Pero Gálvez iba, últimamente, todas las noches. Se tuteaba con el hombre flaco y melenudo que había ocupado detrás del mostrador el puesto del viejo y que atendía las mesas casi sin hablar, con una gran precisión de movimientos, mascando siempre una hoja de planta, arrastrando impasible a través del humo, los ruidos y los olores, una mirada clara y ausente, de odio adormecido.

Gálvez discutía, conservador y moderadamente cínico, acerca del porvenir inmediato del mundo, con el cabo de policía, que proclamaba haber conocido lugares mejores y se mostraba mucho más audaz en cuanto a sistema para reprimir la decadencia y la creciente confusión de valores. Acariciaba metódico a cualquier mujer sin dueño o con dueño amigo y se iba en cuanto concluía la música, casi siempre borracho. A veces, las raras madrugadas en que el cabo no se inventaba un servicio extraordinario y confidencial, volvían juntos hacia el astillero, gastando hasta la trama los temas favoritos, repitiendo frases viejas con renovada energía, mal montado el cabo en el caballo al paso, prendido Gálvez al cuero de un estribo para ayudarse.

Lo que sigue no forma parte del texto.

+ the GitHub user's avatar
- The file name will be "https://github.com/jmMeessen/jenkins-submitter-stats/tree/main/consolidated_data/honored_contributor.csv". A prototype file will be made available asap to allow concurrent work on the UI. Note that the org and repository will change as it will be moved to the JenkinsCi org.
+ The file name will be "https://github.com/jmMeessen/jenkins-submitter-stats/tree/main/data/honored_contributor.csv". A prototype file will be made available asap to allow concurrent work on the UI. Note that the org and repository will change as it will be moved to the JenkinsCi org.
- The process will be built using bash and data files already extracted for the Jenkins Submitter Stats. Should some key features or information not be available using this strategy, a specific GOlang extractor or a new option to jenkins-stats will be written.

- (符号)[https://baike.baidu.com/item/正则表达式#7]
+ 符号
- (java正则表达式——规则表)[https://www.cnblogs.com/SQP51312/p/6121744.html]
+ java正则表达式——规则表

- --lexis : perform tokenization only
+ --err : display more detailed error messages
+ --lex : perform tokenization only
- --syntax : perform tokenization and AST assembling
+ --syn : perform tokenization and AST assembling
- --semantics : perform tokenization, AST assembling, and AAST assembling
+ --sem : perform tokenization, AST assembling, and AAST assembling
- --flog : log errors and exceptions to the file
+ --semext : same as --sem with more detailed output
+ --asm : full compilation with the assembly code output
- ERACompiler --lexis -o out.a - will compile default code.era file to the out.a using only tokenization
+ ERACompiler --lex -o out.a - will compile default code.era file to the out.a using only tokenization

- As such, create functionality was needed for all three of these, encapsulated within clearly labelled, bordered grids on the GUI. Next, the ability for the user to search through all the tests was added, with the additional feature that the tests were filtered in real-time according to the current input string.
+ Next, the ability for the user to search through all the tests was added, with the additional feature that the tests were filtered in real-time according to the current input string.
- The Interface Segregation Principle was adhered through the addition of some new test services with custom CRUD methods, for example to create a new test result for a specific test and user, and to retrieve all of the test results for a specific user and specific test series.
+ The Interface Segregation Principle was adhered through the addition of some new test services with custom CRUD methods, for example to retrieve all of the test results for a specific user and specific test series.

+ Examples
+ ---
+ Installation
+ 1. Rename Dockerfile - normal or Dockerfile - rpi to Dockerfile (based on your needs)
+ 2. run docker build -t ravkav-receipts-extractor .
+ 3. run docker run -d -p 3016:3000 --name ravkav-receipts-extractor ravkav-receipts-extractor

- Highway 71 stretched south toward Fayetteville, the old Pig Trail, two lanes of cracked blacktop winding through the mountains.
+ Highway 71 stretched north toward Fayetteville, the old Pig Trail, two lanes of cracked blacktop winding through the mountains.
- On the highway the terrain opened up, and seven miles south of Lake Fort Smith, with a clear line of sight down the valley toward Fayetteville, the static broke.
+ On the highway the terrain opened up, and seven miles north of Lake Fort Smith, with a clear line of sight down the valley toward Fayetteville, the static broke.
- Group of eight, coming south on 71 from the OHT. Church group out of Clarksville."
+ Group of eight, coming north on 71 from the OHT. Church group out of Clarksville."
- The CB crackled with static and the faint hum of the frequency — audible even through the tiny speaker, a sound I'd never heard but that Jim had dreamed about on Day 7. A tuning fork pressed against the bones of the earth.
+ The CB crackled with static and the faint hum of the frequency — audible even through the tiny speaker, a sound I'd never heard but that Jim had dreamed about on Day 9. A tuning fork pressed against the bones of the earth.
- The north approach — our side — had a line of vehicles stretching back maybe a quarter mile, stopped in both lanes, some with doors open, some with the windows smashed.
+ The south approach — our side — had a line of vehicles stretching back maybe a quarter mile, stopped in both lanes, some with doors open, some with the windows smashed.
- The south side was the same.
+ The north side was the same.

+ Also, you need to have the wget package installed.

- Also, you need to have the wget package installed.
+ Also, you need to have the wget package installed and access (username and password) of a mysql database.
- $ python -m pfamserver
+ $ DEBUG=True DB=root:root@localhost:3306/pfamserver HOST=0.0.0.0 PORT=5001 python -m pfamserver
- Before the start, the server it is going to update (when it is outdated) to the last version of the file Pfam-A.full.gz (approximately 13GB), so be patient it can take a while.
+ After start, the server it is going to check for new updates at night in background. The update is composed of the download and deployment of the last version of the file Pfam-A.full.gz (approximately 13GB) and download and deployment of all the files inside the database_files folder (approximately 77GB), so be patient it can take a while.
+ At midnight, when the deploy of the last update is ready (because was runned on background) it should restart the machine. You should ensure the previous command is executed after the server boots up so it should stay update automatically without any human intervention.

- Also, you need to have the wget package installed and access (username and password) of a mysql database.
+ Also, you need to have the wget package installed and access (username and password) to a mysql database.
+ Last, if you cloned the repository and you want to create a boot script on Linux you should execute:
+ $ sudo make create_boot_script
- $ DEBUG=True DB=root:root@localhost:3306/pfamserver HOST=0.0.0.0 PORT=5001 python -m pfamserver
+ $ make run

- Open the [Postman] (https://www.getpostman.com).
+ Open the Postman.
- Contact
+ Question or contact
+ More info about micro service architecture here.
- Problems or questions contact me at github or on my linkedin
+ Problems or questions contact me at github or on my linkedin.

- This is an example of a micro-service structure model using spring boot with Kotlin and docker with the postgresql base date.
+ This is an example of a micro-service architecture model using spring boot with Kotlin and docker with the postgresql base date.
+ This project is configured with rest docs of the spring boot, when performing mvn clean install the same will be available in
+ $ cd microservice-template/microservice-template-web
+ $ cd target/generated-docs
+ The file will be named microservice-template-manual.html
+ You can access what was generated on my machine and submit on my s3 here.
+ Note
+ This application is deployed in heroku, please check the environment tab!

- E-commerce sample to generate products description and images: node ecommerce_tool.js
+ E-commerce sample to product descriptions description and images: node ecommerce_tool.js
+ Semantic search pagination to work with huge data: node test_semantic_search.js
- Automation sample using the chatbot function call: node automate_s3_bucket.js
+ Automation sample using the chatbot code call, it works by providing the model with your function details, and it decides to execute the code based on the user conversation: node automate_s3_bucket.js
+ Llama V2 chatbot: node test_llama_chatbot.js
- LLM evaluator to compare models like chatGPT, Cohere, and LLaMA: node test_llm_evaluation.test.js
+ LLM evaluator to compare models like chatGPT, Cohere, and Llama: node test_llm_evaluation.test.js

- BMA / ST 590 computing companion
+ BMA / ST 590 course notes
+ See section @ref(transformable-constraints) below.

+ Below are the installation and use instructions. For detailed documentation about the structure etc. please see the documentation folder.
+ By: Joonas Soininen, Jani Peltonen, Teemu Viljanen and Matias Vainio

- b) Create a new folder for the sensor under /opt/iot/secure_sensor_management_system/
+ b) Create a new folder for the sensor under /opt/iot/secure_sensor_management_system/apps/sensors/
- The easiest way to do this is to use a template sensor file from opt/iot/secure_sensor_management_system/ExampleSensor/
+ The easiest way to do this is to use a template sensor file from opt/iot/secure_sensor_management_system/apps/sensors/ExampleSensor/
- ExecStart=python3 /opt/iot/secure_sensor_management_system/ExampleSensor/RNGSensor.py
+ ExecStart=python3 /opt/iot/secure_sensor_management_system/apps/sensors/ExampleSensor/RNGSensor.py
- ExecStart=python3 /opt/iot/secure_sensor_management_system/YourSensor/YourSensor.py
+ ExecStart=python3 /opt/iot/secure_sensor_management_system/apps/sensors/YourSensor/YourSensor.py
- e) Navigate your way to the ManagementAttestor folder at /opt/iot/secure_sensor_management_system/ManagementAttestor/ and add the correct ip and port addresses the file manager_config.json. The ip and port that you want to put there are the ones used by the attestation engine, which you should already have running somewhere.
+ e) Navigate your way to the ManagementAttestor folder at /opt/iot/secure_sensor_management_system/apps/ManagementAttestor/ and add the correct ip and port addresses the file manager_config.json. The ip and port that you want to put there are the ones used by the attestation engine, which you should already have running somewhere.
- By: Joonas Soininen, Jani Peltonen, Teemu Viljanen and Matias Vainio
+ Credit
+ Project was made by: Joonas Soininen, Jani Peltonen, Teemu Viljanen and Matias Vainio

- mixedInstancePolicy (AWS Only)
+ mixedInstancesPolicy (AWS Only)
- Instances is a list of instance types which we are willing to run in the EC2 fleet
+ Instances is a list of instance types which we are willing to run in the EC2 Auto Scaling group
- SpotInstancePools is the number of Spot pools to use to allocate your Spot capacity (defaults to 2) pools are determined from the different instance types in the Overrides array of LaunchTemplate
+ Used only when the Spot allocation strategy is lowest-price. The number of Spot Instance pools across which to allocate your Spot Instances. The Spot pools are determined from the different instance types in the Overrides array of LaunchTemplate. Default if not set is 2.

Sólo en El Chámame podía verse la enorme sonrisa brillante e inexpresiva, inmóvil, los anchos dientes que exponía como usándolos para respirar. Sin que ninguno de los dos lo supiera, la sonrisa se parecía a la mirada del patrón joven y melenudo, mascador de hojas de coca -«así no fumo ni tomo»- que le había confesado su resolución -pero no el objetivo- de extraer diez mil pesos, uno a uno y sin aceptar la existencia del tiempo, de aquellos fantasmas, aquella reducida población de cementerio que formaba la clientela de El Chámame.

Por alguna razón ignorada, Larsen nunca hizo referencia a las veladas de Gálvez en El Chámame durante todo el tiempo en que insinuó a la mujer -sin éxito- que robara el título falso o le dijera cómo podía ser robado.